Your task is to copy every line of the entries that holds the word "width".

══ Excerpted records

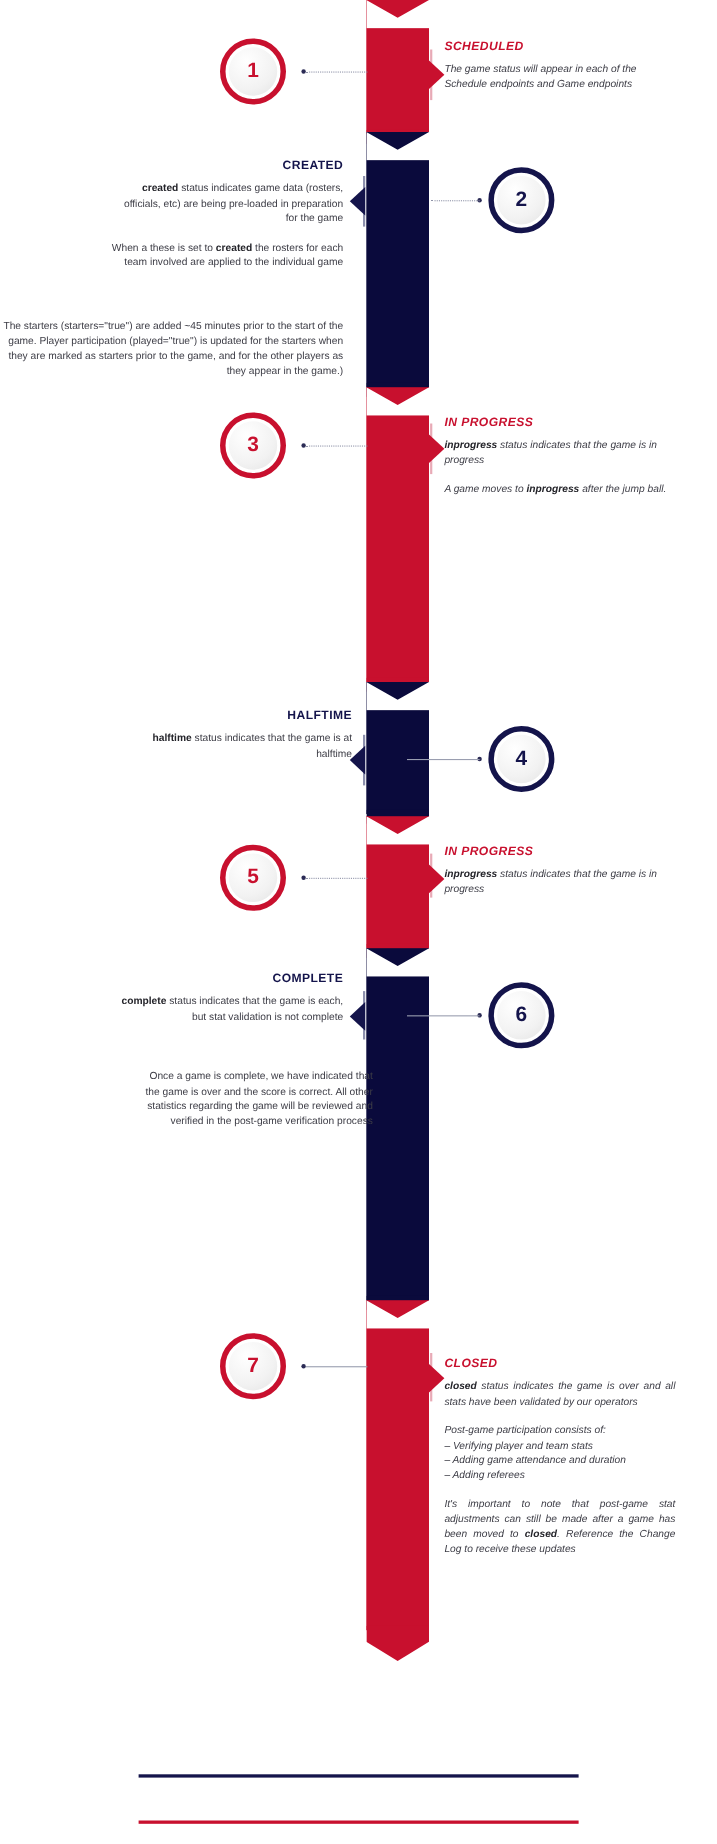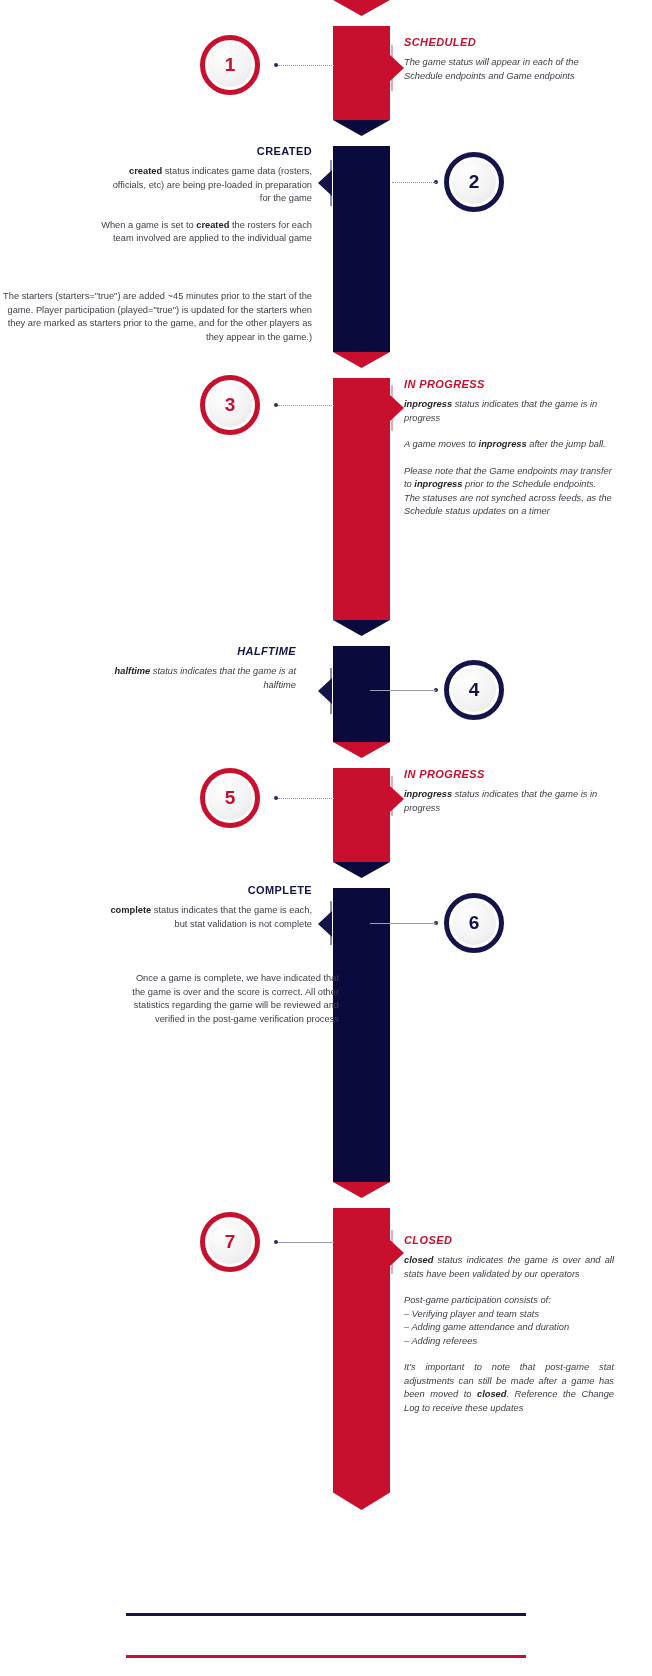--- a/index.html
+++ b/index.html
@@ -220,7 +220,7 @@
   <div class="txt-left" style="left:100px; top:145px; width:212px;">
     <div class="sec-title navy-t">CREATED</div>
     <div class="para"><b>created</b><span> status indicates game data (rosters, officials, etc) are being pre-loaded in preparation for the game</span></div>
-    <div class="para"><span>When a game is set to </span><b>created</b><span> the rosters for each team involved are applied to the individual game</span></div>
+    <div class="para"><span>When a these is set to </span><b>created</b><span> the rosters for each team involved are applied to the individual game</span></div>
   </div>
   <div class="txt-left" style="left:0px; top:290px; width:312px;">
     <div class="para">The starters (starters="true") are added ~45 minutes prior to the start of the game. Player participation (played="true") is updated for the starters when they are marked as starters prior to the game, and for the other players as they appear in the game.)</div>

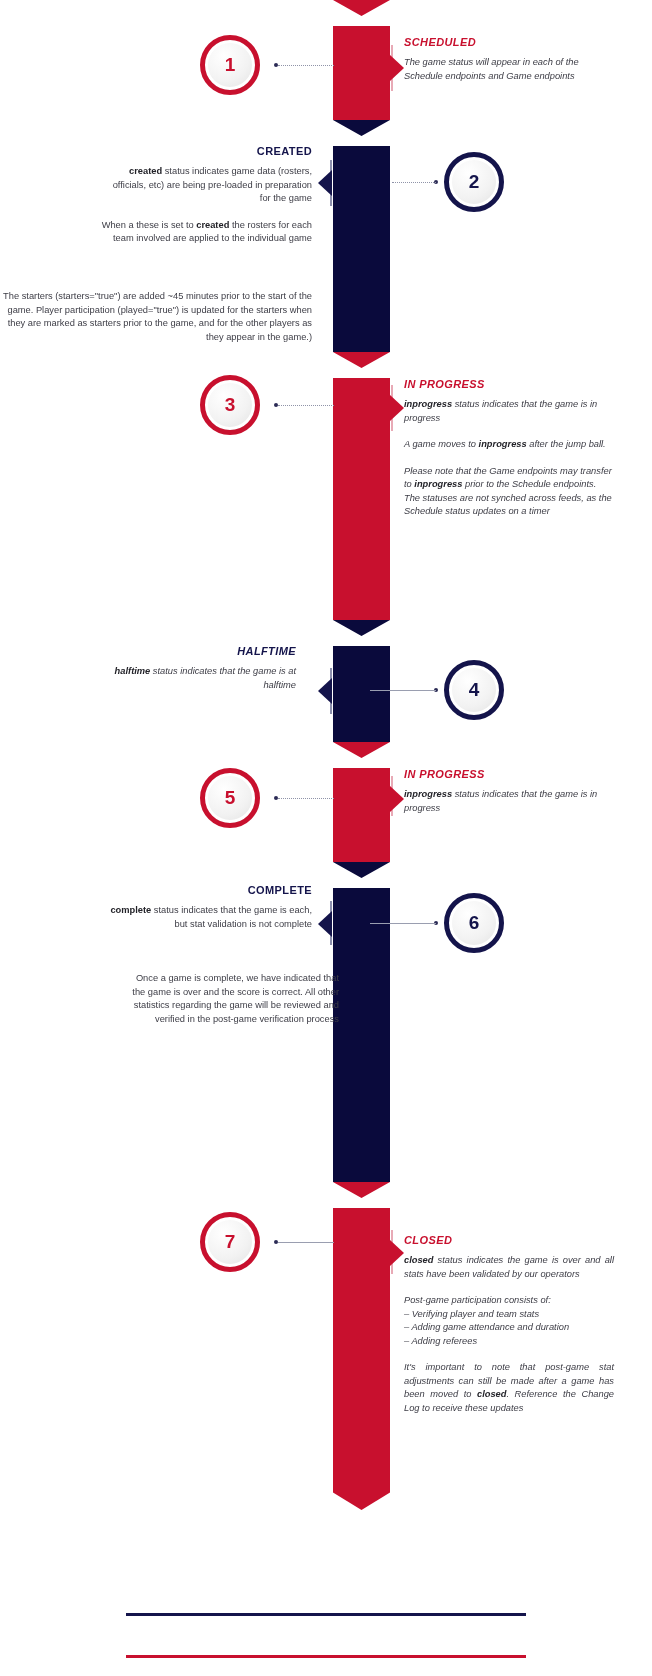--- a/index.html
+++ b/index.html
@@ -239,7 +239,6 @@
     <div class="sec-title red-t">IN PROGRESS</div>
     <div class="para"><b>inprogress</b><span> status indicates that the game is in progress</span></div>
     <div class="para justify"><span>A game moves to </span><b>inprogress</b><span> after the jump ball.</span></div>
-    <div class="para"><span>Please note that the Game endpoints may transfer to </span><b>inprogress</b><span> prior to the Schedule endpoints. The statuses are not synched across feeds, as the Schedule status updates on a timer</span></div>
   </div>
 
   <div class="badge navy-badge" style="left:444px; top:660px;">

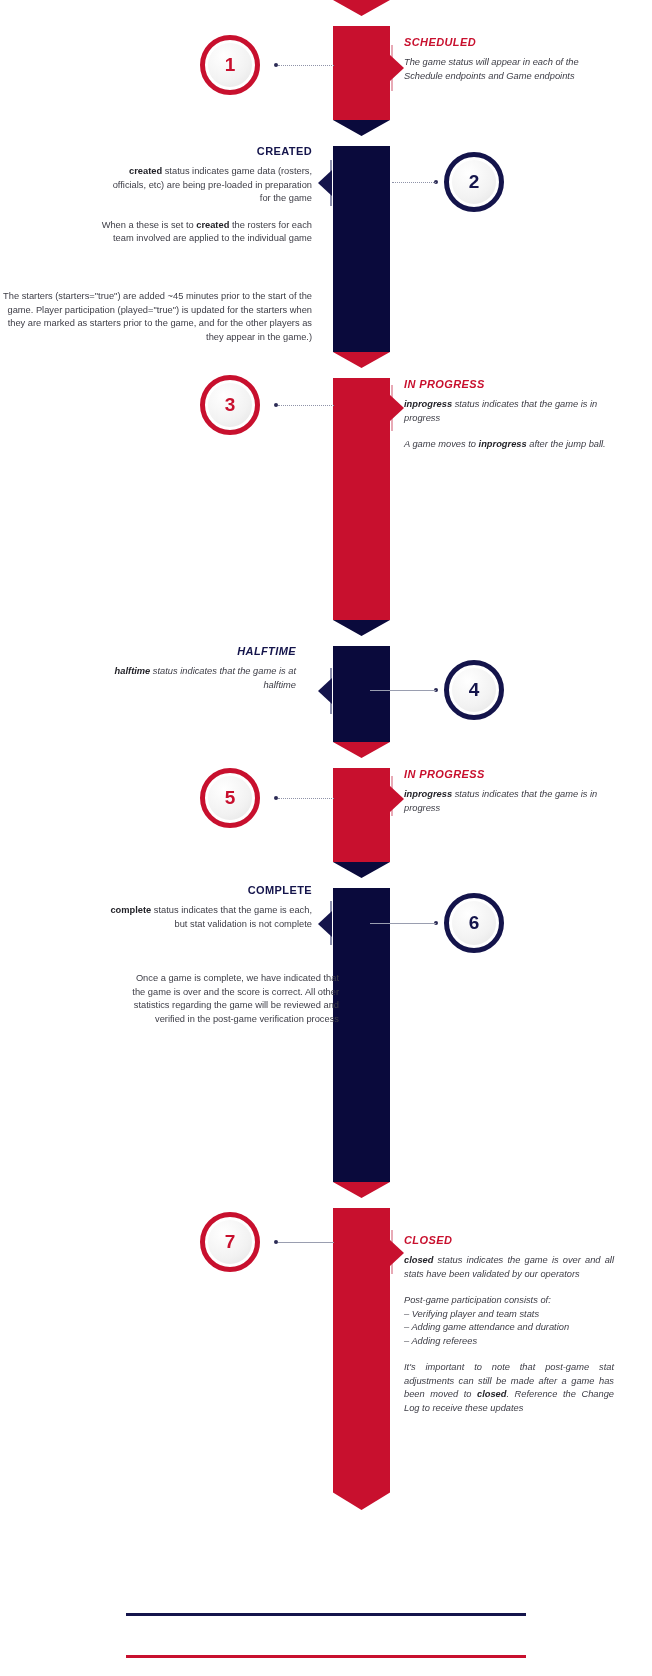--- a/index.html
+++ b/index.html
@@ -250,7 +250,7 @@
   <div class="callout-bar-navy" style="left:330px; top:668px; height:46px;"></div>
   <div class="callout-arrow-left" style="left:318px; top:678px;"></div>
 
-  <div class="txt-left" style="left:84px; top:645px; width:212px;font-style:italic;">
+  <div class="txt-left" style="left:108px; top:645px; width:212px;">
     <div class="sec-title navy-t">HALFTIME</div>
     <div class="para"><b>halftime</b><span> status indicates that the game is at halftime</span></div>
   </div>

════

» Task result:
   <div class="txt-left" style="left:100px; top:145px; width:212px;">
   <div class="txt-left" style="left:0px; top:290px; width:312px;">
-  <div class="txt-left" style="left:84px; top:645px; width:212px;font-style:italic;">
+  <div class="txt-left" style="left:108px; top:645px; width:212px;">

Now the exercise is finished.